The housing melting down is the result of what the fed wants, along with the drop in the prices of the commodities used, thusly lowering inflated prices. Job numbers will drop too, but we are fortunate to have new jobs, in new fields, coming together. War is usually good for business and we’ll need to replace stockpiles of weapons. There are still economists that believe we will have a softer landing. You are right that the Fed will continue to raise rates, hopefully at lower rate, because we need to wait and see how inflation reacts. That is not pausing.
Like I said, the middle class now has a safe place to park their money, which is a good thing. We are already seeing grocery and fuel prices dropping, and autos, new and used are dropping. We are also in better shape than Europe and China. Right now I don’t see a deep Recession. Rates will drop. This is an economic cycle.
 
Last edited:
Reuters:

BENGALURU, Nov 18 (Reuters) - The Federal Reserve will downshift in December to deliver a 50-basis-point interest rate hike, but economists polled by Reuters say a longer period of U.S. central bank tightening and a higher policy rate peak are the greatest risks to the current outlook.

U.S. consumer price inflation unexpectedly fell below 8% last month, bolstering already well-established market expectations the Fed would go for smaller rate hikes going forward after four consecutive 75-basis-point increases.

But the latest Reuters poll shows forecasts for inflation in the coming year and into next are slightly higher than thought one month ago, suggesting it is not time yet to consider an imminent pause in the Fed's tightening campaign.
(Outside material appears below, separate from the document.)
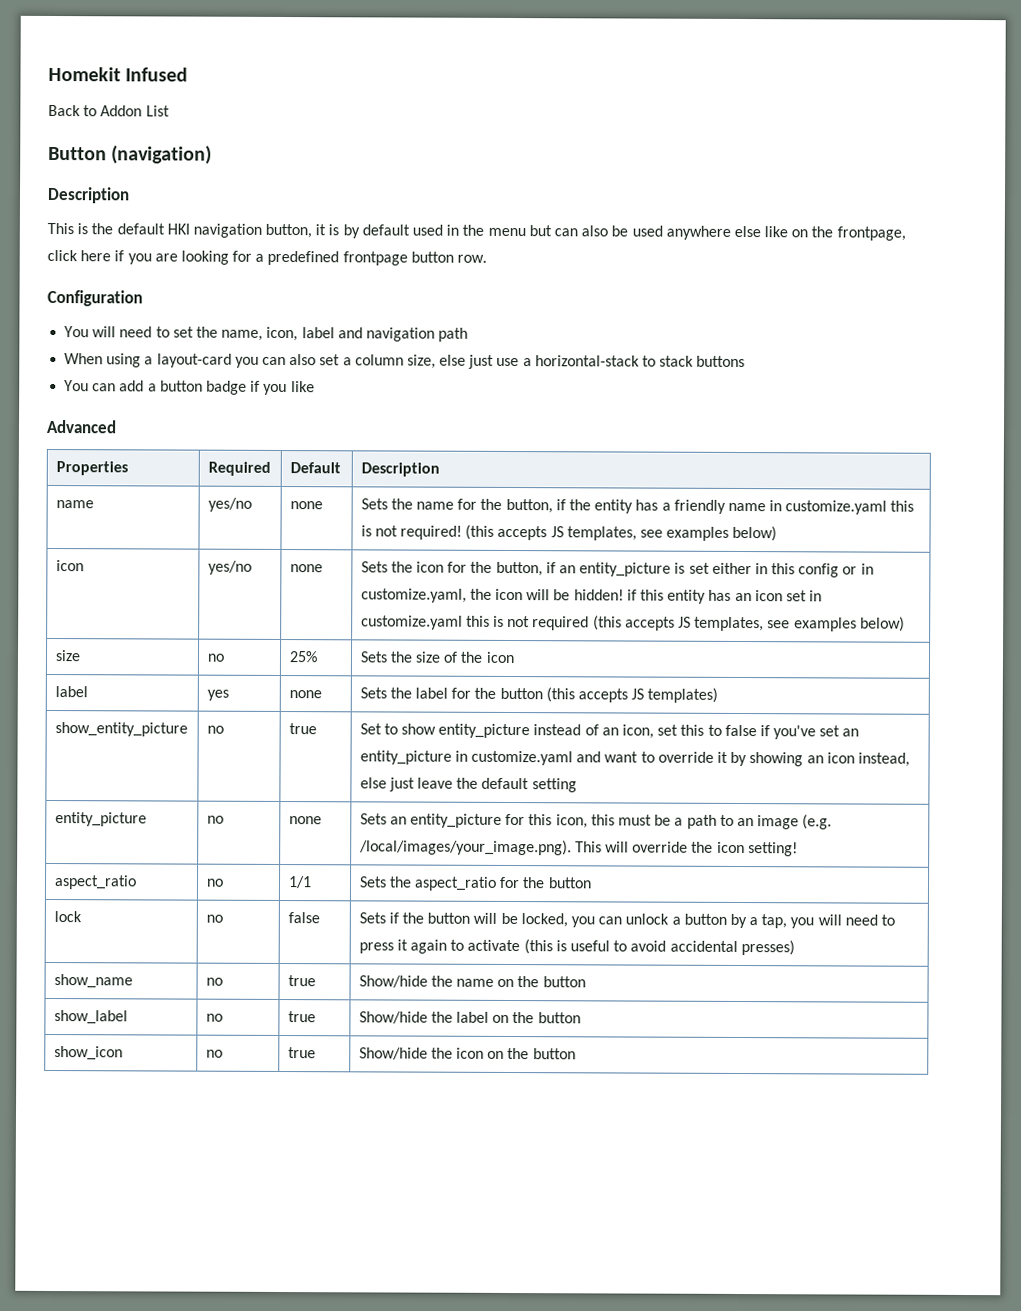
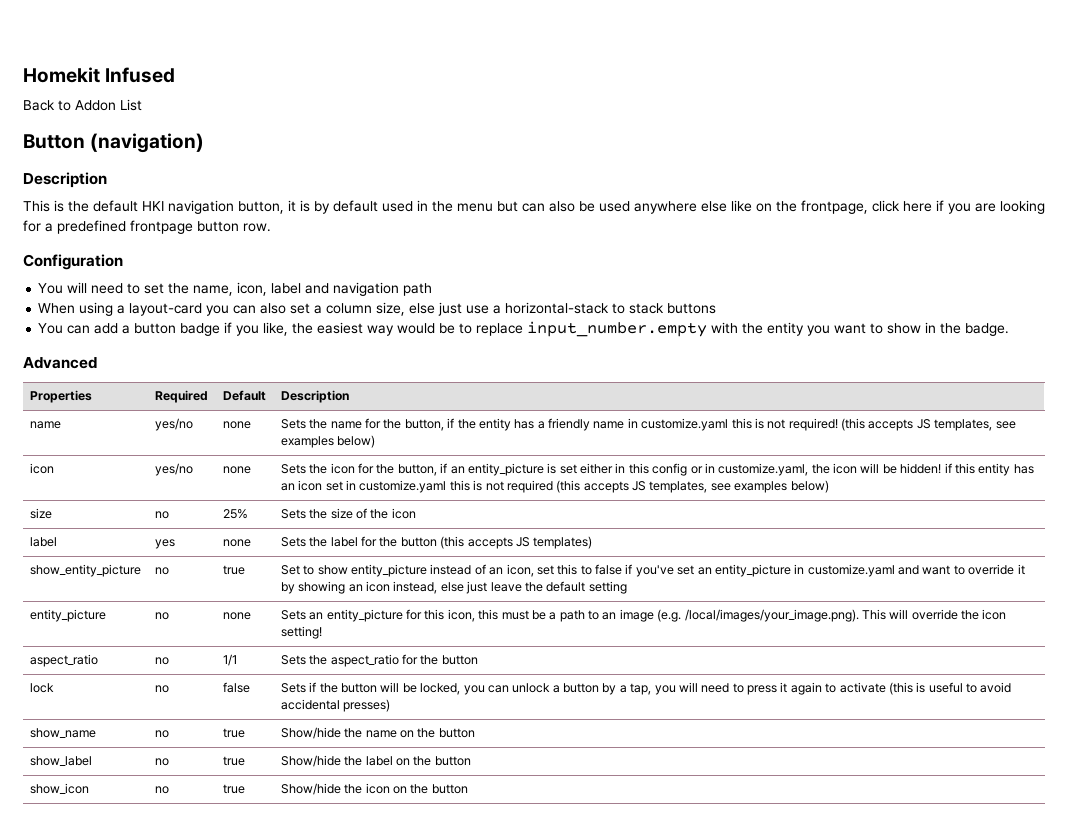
- You can add a button badge if you like
+ You can add a button badge if you like, the easiest way would be to replace input_number.empty with the entity you want to show in the badge.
The Fed is set to raise its federal funds rate by half a percentage point to the 4.25%-4.50% range at its Dec. 13-14 policy meeting, according to 78 of 84 economists who participated in a Nov. 14-17 Reuters poll.
 
More US Manufacturing :
First Solar, the largest American solar panel maker, will invest up to $1.2 billion to ramp up production of US-made solar panels. The announcement follows the passing of the Inflation Reduction Act in August, which incentivizes domestic clean energy manufacturing.


November 16 update: First Solar today announced that it will site its fourth American PV solar module manufacturing facility in Lawrence County, Alabama, southwest of Huntsville.

we need to build pants in West Virginia and help the coal miners transition.